── Provided data

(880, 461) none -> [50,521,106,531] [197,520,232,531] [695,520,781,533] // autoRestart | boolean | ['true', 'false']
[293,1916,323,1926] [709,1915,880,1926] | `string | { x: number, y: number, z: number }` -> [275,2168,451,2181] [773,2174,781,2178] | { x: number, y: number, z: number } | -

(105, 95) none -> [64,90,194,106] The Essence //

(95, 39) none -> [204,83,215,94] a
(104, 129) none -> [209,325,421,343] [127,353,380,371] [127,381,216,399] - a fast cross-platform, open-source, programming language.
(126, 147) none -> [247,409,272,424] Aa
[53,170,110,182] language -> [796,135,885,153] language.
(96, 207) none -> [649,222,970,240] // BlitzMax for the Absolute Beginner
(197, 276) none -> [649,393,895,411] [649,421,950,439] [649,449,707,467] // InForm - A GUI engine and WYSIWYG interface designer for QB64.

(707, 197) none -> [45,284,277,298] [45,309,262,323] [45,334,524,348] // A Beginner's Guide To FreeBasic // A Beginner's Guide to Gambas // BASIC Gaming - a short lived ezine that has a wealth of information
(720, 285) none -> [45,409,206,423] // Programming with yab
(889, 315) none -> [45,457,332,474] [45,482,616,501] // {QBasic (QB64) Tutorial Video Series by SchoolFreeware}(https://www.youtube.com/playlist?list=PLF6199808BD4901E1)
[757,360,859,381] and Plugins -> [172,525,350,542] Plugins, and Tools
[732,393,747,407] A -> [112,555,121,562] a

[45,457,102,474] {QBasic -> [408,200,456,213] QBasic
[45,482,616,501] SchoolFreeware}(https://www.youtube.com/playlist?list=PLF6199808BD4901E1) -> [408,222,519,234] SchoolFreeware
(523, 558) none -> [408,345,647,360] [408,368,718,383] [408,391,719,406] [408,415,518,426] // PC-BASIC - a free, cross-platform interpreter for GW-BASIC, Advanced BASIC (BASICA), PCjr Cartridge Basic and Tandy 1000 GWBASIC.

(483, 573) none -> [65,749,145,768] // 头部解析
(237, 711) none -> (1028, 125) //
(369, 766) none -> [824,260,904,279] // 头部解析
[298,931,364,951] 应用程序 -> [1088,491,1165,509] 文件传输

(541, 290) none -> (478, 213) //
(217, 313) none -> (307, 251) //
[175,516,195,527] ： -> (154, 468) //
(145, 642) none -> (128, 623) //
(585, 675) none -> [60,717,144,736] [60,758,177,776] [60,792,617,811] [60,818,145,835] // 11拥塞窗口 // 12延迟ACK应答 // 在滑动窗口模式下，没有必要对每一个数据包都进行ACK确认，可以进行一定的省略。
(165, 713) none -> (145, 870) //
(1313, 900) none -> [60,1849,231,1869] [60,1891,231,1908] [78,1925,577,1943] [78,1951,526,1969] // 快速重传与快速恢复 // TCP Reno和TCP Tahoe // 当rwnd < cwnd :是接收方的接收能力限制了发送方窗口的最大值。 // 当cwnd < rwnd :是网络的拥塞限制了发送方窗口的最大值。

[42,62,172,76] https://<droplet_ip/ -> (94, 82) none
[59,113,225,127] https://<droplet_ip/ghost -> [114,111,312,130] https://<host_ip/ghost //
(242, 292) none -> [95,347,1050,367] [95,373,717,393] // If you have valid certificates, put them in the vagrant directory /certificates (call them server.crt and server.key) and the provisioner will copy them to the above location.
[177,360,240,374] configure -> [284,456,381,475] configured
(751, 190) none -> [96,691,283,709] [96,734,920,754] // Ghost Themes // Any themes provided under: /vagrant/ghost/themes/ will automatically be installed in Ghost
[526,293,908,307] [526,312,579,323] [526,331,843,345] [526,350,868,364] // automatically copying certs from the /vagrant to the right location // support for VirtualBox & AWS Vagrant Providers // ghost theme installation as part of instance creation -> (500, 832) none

────

[Task instructions] From the records above, transcribe exactly the run of lines that opens with the line holding "(720, 285) none" and closes with the line holding "[59,113,225,127] https://<droplet_ip/ghost ->", both included.

[Answer]
(720, 285) none -> [45,409,206,423] // Programming with yab
(889, 315) none -> [45,457,332,474] [45,482,616,501] // {QBasic (QB64) Tutorial Video Series by SchoolFreeware}(https://www.youtube.com/playlist?list=PLF6199808BD4901E1)
[757,360,859,381] and Plugins -> [172,525,350,542] Plugins, and Tools
[732,393,747,407] A -> [112,555,121,562] a

[45,457,102,474] {QBasic -> [408,200,456,213] QBasic
[45,482,616,501] SchoolFreeware}(https://www.youtube.com/playlist?list=PLF6199808BD4901E1) -> [408,222,519,234] SchoolFreeware
(523, 558) none -> [408,345,647,360] [408,368,718,383] [408,391,719,406] [408,415,518,426] // PC-BASIC - a free, cross-platform interpreter for GW-BASIC, Advanced BASIC (BASICA), PCjr Cartridge Basic and Tandy 1000 GWBASIC.

(483, 573) none -> [65,749,145,768] // 头部解析
(237, 711) none -> (1028, 125) //
(369, 766) none -> [824,260,904,279] // 头部解析
[298,931,364,951] 应用程序 -> [1088,491,1165,509] 文件传输

(541, 290) none -> (478, 213) //
(217, 313) none -> (307, 251) //
[175,516,195,527] ： -> (154, 468) //
(145, 642) none -> (128, 623) //
(585, 675) none -> [60,717,144,736] [60,758,177,776] [60,792,617,811] [60,818,145,835] // 11拥塞窗口 // 12延迟ACK应答 // 在滑动窗口模式下，没有必要对每一个数据包都进行ACK确认，可以进行一定的省略。
(165, 713) none -> (145, 870) //
(1313, 900) none -> [60,1849,231,1869] [60,1891,231,1908] [78,1925,577,1943] [78,1951,526,1969] // 快速重传与快速恢复 // TCP Reno和TCP Tahoe // 当rwnd < cwnd :是接收方的接收能力限制了发送方窗口的最大值。 // 当cwnd < rwnd :是网络的拥塞限制了发送方窗口的最大值。

[42,62,172,76] https://<droplet_ip/ -> (94, 82) none
[59,113,225,127] https://<droplet_ip/ghost -> [114,111,312,130] https://<host_ip/ghost //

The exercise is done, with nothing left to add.